我曾经跟狗主人说过,你知道他怎么回我的吗?他说:‘我知道狗不用皮肤散热,但是耐不住夏天,我看着热啊。’”
“你的所有为它们好的前提,都是——我觉得。我觉得这是为它们好,所以怎样,这根本上就是一种自我满足,要是你的阿苗在小偷进来那天退缩了,没有衝出去保护你,你还会喜欢它吗?”
何旭顿了顿,讥诮的摇了摇头:“不会的。但它不但救了你,还以一种极其戏剧性的方式死去。你恨你父母,我看得出来,你恨父亲一事无成只会拿女儿撒气,你恨你母亲一走了之留下来你一个人受苦,在你的童年里,你恨所有的人类,你爱着你的狗,你和它站在同一战线对抗着整个人类世界,而它的死亡方式更是加重了这种刻板印象。”
张琦虹脸色惨白,疯狂的摇头,摇得泪流满面却浑然不觉。
何旭却不依不饶的,声音如刀子般往她身上割:“我看过你的个人资料,你读书非常的刻苦,刻苦到没什么朋友的地步。没有朋友,很难过吧?没有钱呢,也很难过吧?你一定很恨这个世界,这个从小到大,都对你没有一丝一毫善意的世界。”

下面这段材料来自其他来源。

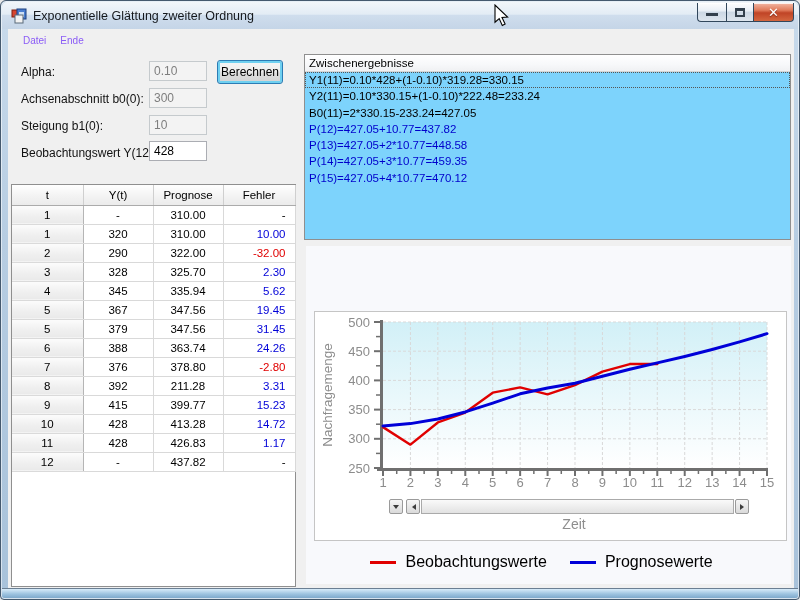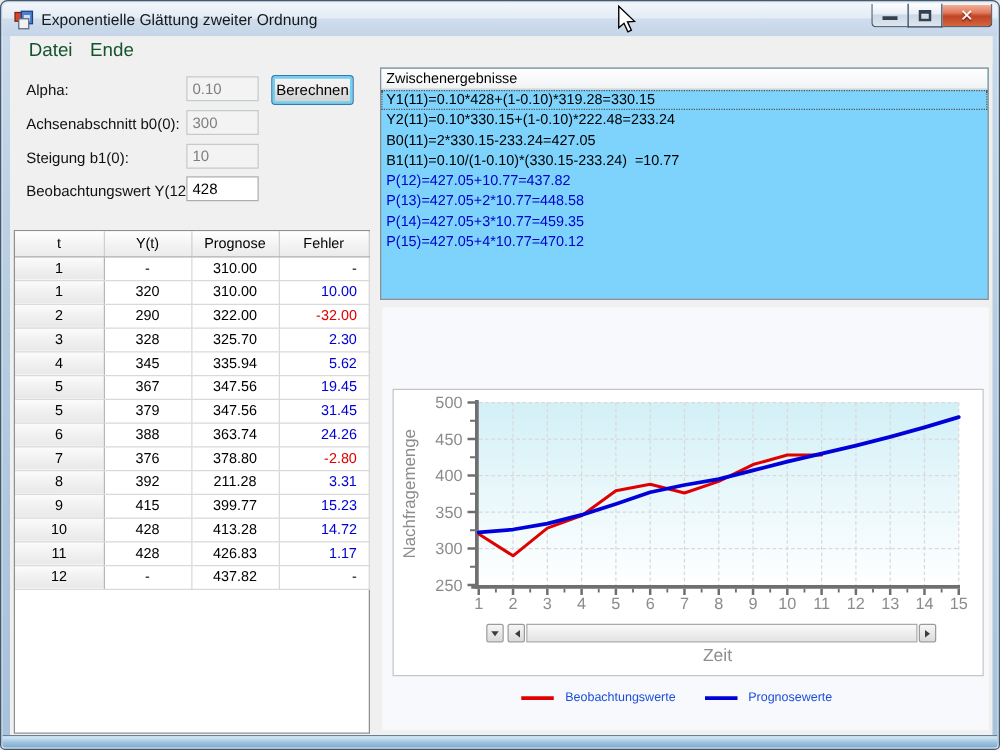--- a/index.html
+++ b/index.html
@@ -32,7 +32,7 @@
   
   .client { position:absolute; left:7px; top:28px; width:786px; height:560px; background:#f0f0f0; }
   .menubar { position:absolute; left:0; top:0; width:786px; height:22px; background:#f0f0f0; display:flex; align-items:center; }
-  .menu-item { font-size:15px; color:#14532d; padding:3px 7px; }
+  .menu-item { font-size:10px; color:#8b5cf6; padding:3px 7px; }
   .menu-item:first-child { margin-left:8px; }
   .menu-item + .menu-item { }
 

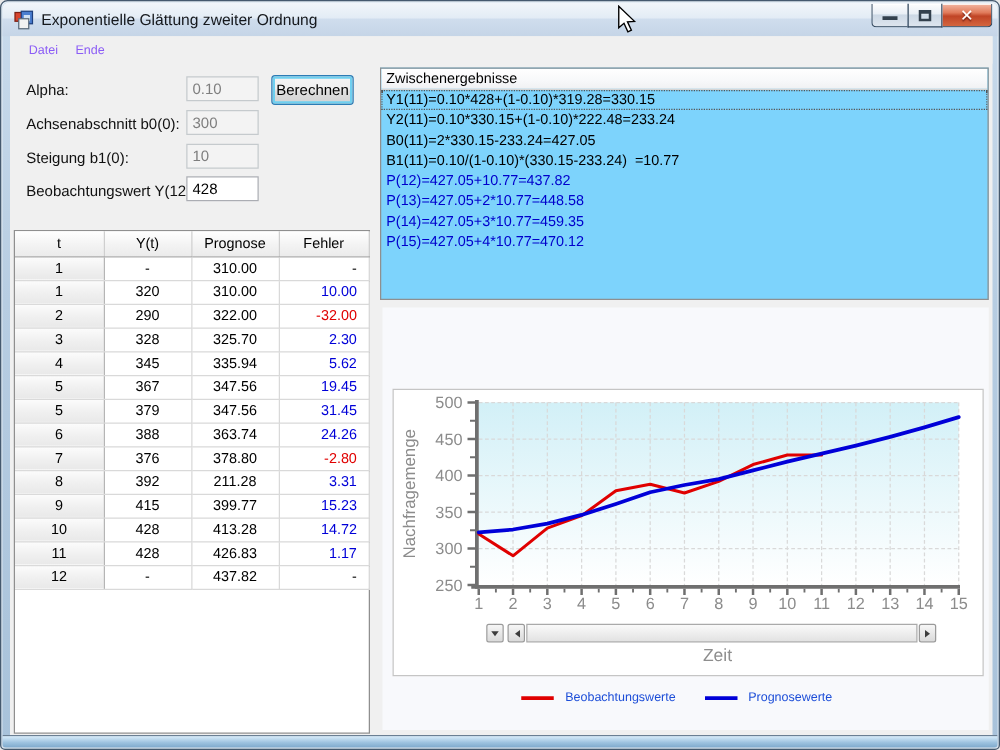--- a/index.html
+++ b/index.html
@@ -241,7 +241,6 @@
             <div class="lv-item focused">Y1(11)=0.10*428+(1-0.10)*319.28=330.15</div>
             <div class="lv-item">Y2(11)=0.10*330.15+(1-0.10)*222.48=233.24</div>
             <div class="lv-item">B0(11)=2*330.15-233.24=427.05</div>
-            <div class="lv-item">B1(11)=0.10/(1-0.10)*(330.15-233.24)  =10.77</div>
             <div class="lv-item blue">P(12)=427.05+10.77=437.82</div>
             <div class="lv-item blue">P(13)=427.05+2*10.77=448.58</div>
             <div class="lv-item blue">P(14)=427.05+3*10.77=459.35</div>

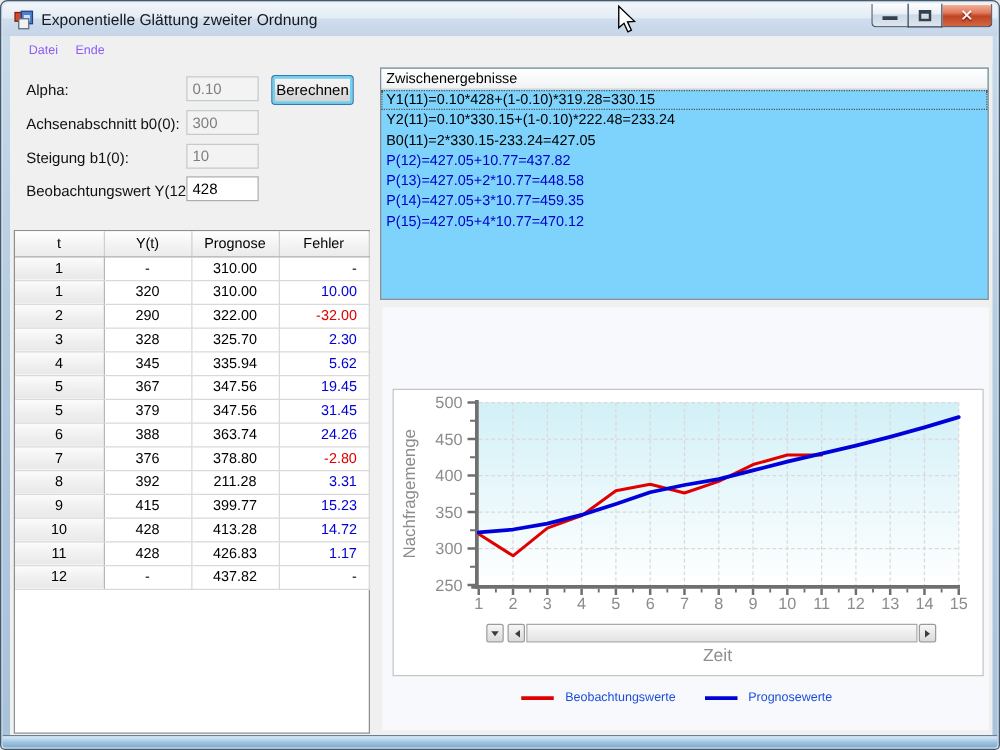--- a/index.html
+++ b/index.html
@@ -80,7 +80,7 @@
   .xlabel { position:absolute; left:76px; top:270px; width:384px; text-align:center; font-size:14px; color:#8e8e8e; }
   .legend { position:absolute; left:0; top:307px; width:485px; display:flex; justify-content:center; align-items:center; gap:9px; }
   .legend-sample { width:26px; height:3px; }
-  .legend-label { font-size:10px; color:#1d4ed8; margin-right:14px; }
+  .legend-label { font-size:16px; color:#000000; margin-right:14px; }
 
   .cursor { position:absolute; left:494px; top:4px; z-index:50; pointer-events:none; }
 </style>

“但是你二十多年来的世界观又告诫你,这种想法是不对的。你想报復这个世界又没有足够的勇气和理由,于是你在脑海中把你的阿苗搬了出来,陈胜起义时候也让人捏着鼻子喊:‘大楚兴,陈胜王’,虽然拙劣的不行,但好歹有了理由。而你则更完美了,你不但骗过了别人,你也骗过了自己,你告诉自己是真的、全心全意的为了那些可怜的流浪狗。”